[About this exercise] Go to the line in the entries below that holds "LO Study - Come, Follow: 2" and repeat exactly from there through the line that holds "total: 1703.91 -> 1651.92", inclusive.

[Exercise data]

--------------------

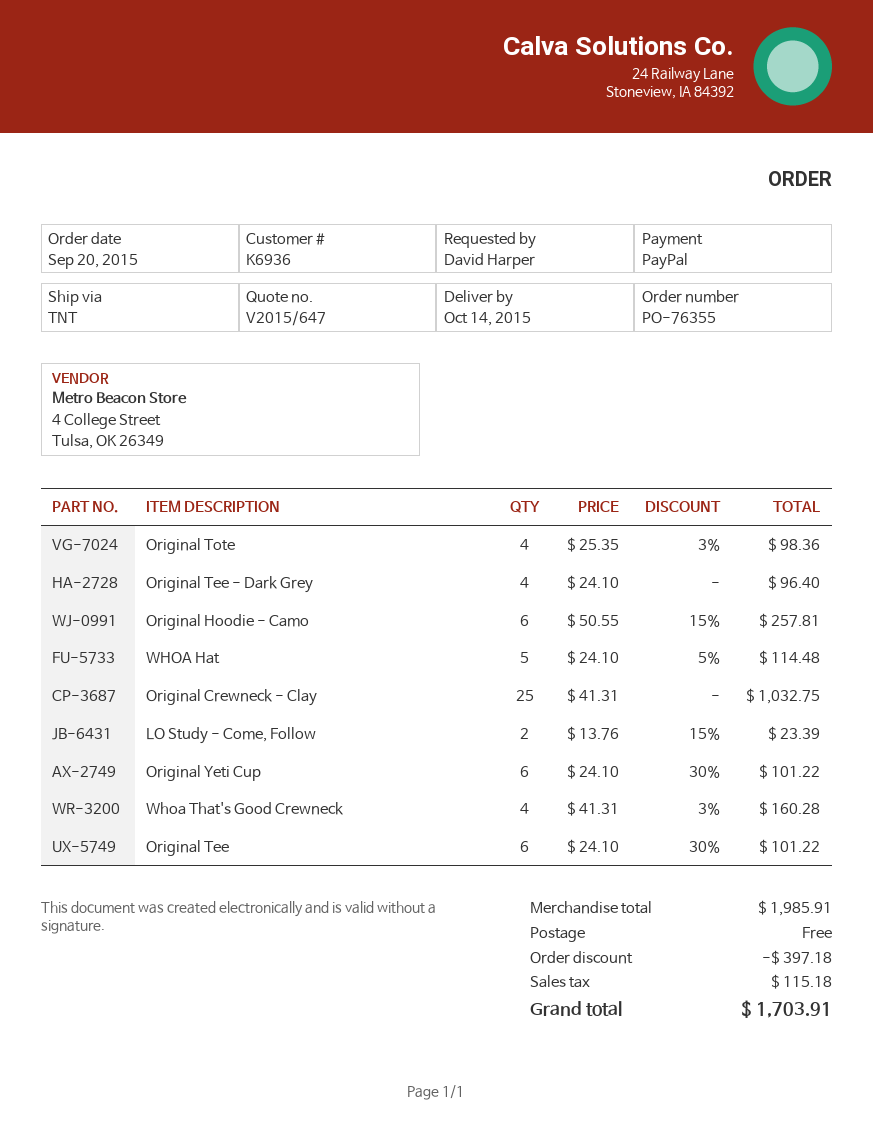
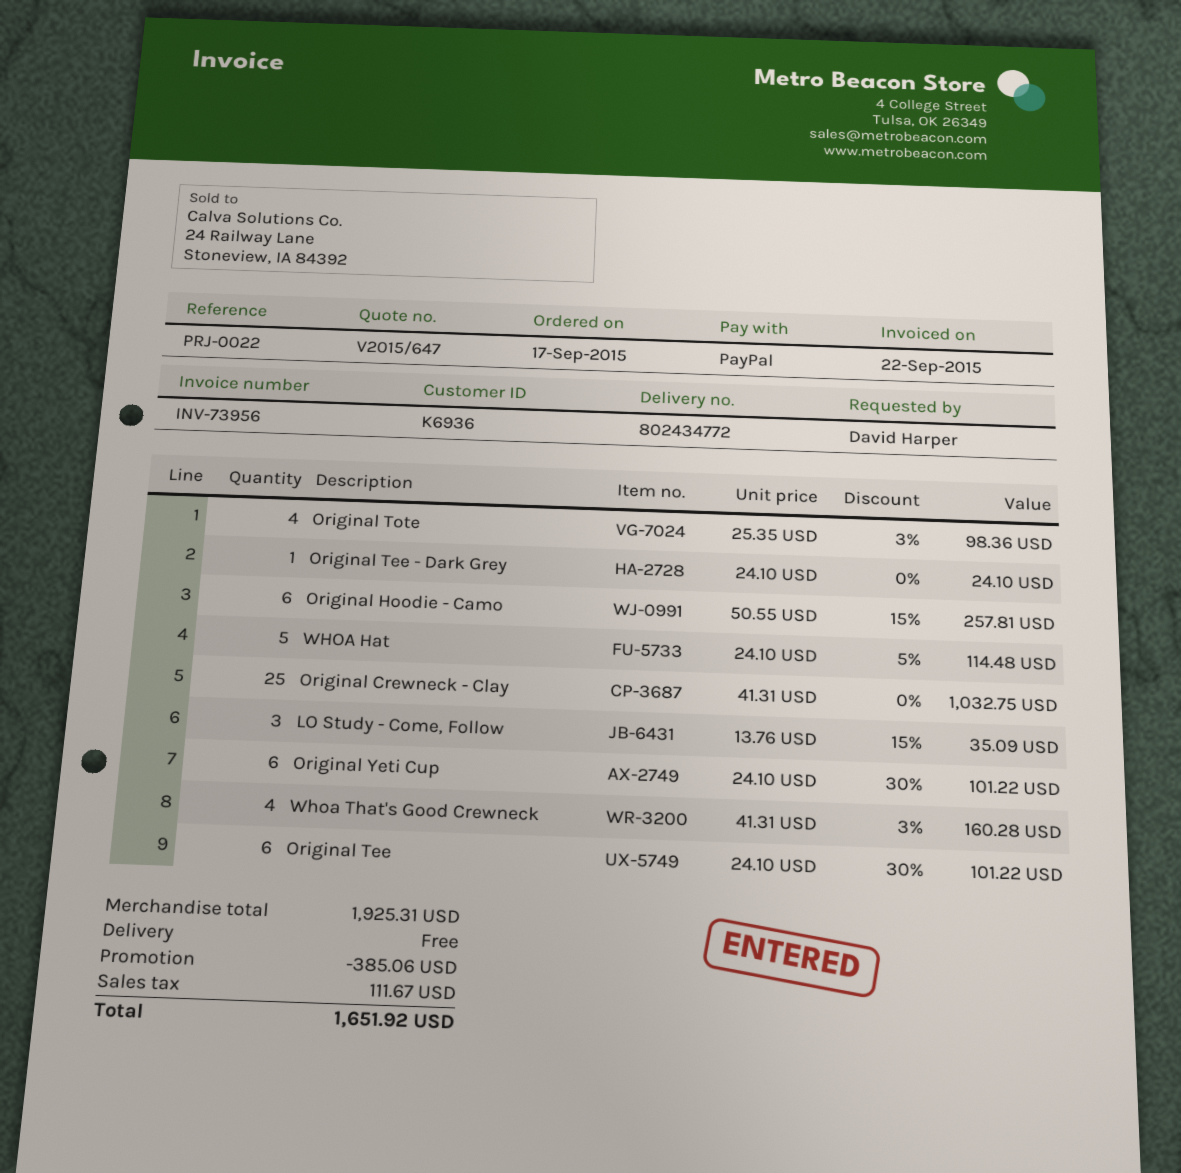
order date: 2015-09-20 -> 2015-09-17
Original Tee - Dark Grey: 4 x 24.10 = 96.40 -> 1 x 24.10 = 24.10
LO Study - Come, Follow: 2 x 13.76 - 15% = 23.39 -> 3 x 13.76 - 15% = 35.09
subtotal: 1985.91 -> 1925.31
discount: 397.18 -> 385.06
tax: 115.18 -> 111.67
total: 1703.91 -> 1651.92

--------------------

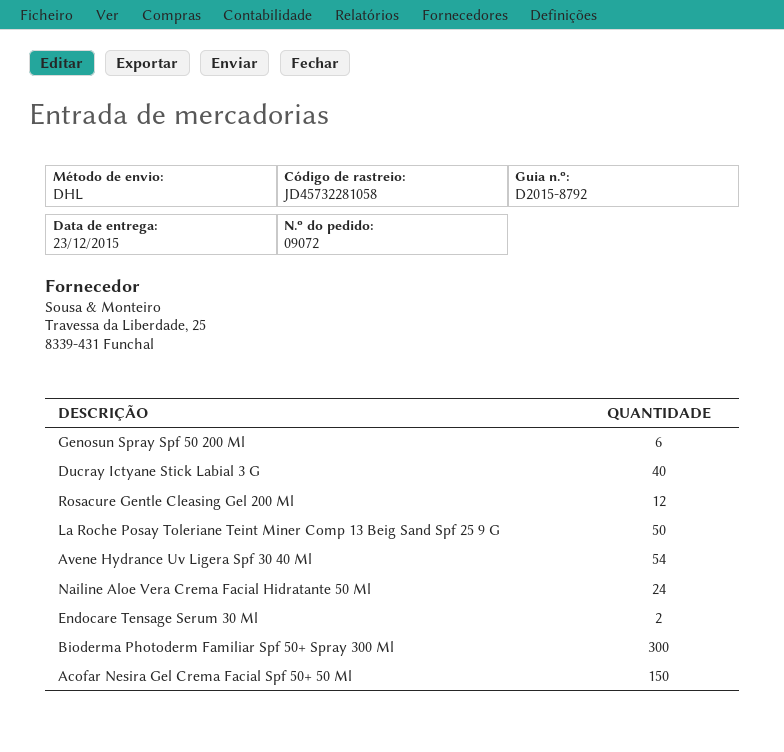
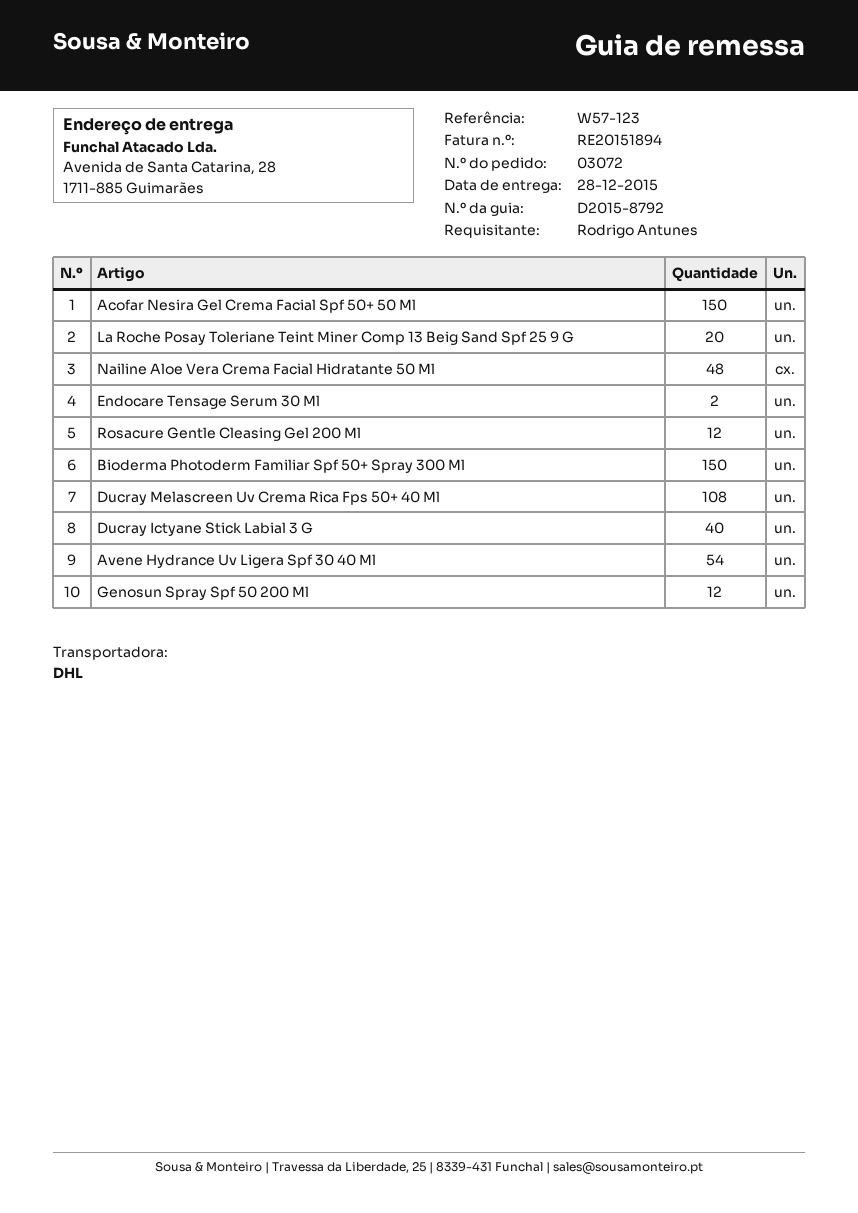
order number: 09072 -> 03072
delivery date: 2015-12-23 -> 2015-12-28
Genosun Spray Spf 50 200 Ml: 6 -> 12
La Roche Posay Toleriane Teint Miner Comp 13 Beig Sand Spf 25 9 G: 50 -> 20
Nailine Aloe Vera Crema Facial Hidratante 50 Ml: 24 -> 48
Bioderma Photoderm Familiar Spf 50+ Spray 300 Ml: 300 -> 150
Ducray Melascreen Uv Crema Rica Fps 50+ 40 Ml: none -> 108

--------------------

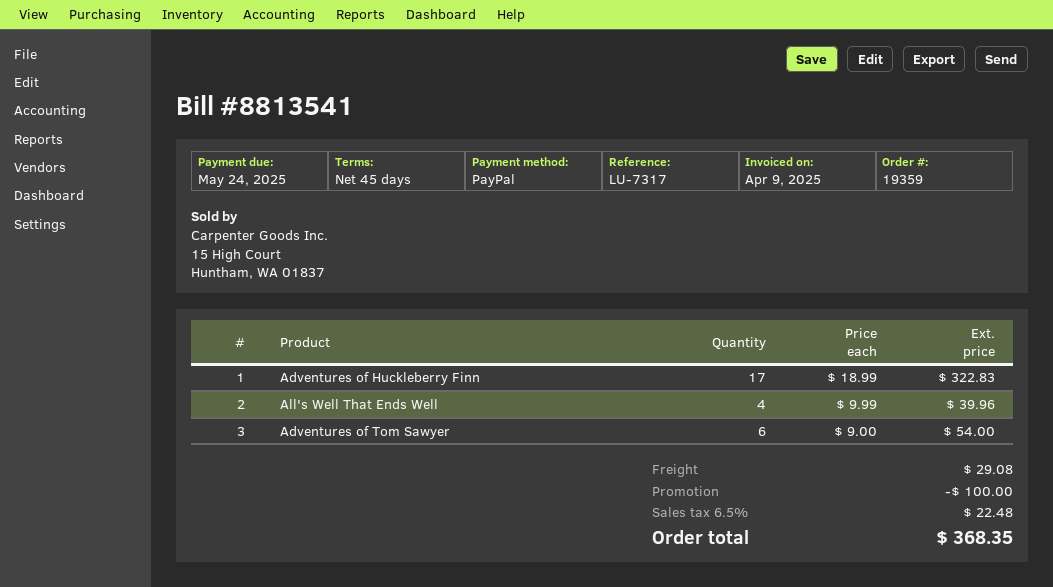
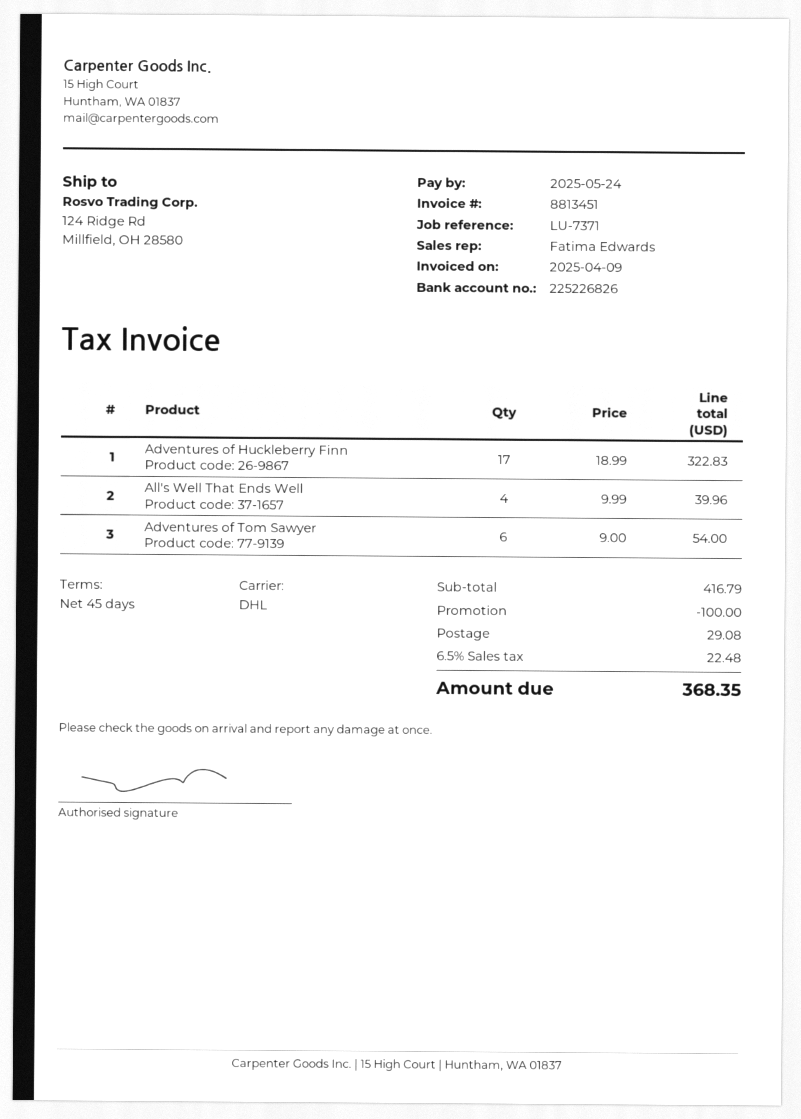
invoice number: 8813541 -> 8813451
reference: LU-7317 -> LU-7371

--------------------

[Answer to this exercise]
LO Study - Come, Follow: 2 x 13.76 - 15% = 23.39 -> 3 x 13.76 - 15% = 35.09
subtotal: 1985.91 -> 1925.31
discount: 397.18 -> 385.06
tax: 115.18 -> 111.67
total: 1703.91 -> 1651.92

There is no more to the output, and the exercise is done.